Terry Lamphier's recent examination of local power grid resilience, published in The Union, highlights a documented gap in emergency preparedness infrastructure. According to analysis referencing Koppel's interviews with government officials, emergency services—including food, water, generator capacity, and emergency housing—were designed to handle disruptions lasting only days, not weeks or months.
This assessment emerges from Lamphier's investigation into repeated PG&E blackouts affecting Grass Valley residents. Frustrated by inconsistent public information from both PG&E and local authorities, Lamphier turned to AI-assisted research to establish baseline causes and patterns—a signal in itself that transparency gaps exist at the utility and municipal level.

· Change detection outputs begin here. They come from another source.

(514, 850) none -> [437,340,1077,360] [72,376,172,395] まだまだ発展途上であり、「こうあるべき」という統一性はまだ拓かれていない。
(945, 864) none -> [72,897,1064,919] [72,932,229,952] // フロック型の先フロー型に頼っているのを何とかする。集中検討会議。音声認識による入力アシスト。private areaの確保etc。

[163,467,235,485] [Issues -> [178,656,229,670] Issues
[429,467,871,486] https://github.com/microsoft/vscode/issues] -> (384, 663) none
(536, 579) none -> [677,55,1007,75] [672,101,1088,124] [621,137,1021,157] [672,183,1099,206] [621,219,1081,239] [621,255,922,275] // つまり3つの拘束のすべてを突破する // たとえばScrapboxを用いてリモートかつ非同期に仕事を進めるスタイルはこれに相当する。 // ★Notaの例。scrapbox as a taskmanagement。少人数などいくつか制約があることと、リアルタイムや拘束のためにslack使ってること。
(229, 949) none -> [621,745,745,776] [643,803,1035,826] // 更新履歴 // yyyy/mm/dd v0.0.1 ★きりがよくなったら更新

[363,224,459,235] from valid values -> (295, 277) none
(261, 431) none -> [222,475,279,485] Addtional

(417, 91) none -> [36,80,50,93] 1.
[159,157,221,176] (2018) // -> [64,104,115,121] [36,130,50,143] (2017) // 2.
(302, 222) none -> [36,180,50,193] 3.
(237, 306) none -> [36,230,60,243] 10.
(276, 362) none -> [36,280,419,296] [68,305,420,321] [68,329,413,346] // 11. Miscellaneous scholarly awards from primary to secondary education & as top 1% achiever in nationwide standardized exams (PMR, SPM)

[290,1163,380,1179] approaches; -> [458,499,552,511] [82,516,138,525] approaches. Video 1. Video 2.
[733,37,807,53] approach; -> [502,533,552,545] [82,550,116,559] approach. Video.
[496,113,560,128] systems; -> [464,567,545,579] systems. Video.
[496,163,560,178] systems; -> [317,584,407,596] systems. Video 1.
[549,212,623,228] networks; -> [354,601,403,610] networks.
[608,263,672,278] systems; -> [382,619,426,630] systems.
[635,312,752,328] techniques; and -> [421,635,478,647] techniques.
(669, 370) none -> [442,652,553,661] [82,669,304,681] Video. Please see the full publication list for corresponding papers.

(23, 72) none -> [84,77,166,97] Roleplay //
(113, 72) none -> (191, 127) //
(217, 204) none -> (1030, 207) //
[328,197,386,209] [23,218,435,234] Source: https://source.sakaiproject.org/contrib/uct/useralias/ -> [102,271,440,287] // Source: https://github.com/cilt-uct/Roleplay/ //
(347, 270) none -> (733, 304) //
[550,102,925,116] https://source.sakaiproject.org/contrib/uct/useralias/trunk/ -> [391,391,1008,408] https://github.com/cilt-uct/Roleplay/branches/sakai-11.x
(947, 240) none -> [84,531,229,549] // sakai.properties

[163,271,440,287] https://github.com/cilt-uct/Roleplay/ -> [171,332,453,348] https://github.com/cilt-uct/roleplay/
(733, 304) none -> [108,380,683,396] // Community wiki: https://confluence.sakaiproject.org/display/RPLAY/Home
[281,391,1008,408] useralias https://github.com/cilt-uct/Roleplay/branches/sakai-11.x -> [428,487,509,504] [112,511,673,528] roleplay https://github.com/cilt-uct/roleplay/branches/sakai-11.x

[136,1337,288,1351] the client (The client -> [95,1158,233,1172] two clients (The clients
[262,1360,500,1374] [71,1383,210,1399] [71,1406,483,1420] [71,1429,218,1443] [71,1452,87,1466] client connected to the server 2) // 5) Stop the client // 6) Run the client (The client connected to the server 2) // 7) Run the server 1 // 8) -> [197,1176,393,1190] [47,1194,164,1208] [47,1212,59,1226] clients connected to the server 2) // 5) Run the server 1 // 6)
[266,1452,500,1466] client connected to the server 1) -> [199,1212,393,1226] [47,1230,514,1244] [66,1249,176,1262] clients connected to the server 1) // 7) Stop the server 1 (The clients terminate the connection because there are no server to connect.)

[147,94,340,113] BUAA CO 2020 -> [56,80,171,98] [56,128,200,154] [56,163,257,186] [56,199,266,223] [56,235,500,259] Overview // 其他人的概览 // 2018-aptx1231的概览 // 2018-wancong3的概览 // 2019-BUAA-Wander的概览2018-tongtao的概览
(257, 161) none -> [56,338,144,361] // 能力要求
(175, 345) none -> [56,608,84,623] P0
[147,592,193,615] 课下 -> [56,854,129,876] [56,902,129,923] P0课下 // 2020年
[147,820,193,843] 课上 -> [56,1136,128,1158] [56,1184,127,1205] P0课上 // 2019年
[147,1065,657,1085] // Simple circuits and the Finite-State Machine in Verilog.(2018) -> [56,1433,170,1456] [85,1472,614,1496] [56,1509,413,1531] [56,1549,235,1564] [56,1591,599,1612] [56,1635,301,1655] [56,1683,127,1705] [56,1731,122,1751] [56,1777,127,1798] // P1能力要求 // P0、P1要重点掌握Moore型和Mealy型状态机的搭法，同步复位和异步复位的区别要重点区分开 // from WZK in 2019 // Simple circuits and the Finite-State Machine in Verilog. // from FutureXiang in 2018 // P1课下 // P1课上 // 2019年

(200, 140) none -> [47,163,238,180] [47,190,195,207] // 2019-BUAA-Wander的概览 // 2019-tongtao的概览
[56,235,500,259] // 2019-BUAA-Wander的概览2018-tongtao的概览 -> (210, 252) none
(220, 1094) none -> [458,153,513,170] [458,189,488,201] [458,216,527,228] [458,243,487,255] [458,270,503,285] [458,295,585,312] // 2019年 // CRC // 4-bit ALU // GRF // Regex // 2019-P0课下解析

The implication is straightforward: if actual grid outages extend beyond the design parameters of local emergency systems, communities face a cascading vulnerability. Water treatment and distribution typically require continuous power. Food supply chains depend on refrigeration and transportation. Generator fuel supplies are finite and depend on delivery networks that themselves require functioning infrastructure.
What makes this significant is not speculation about causes, but rather the documented admission that preparedness planning assumed a bounded disruption scenario. Whether current grid vulnerabilities could actually force that scenario—through weather, equipment failure, or other mechanisms—remains a separate technical question. But the fact that emergency planners designed for "days" rather than longer periods suggests either confidence in rapid restoration capacity or an acceptance of risk beyond that window.
For communities dependent on PG&E service, this is a structural vulnerability worth understanding. The grid may be robust in normal conditions; the question Lamphier raises is whether the human systems supporting it during extended disruption are equally robust.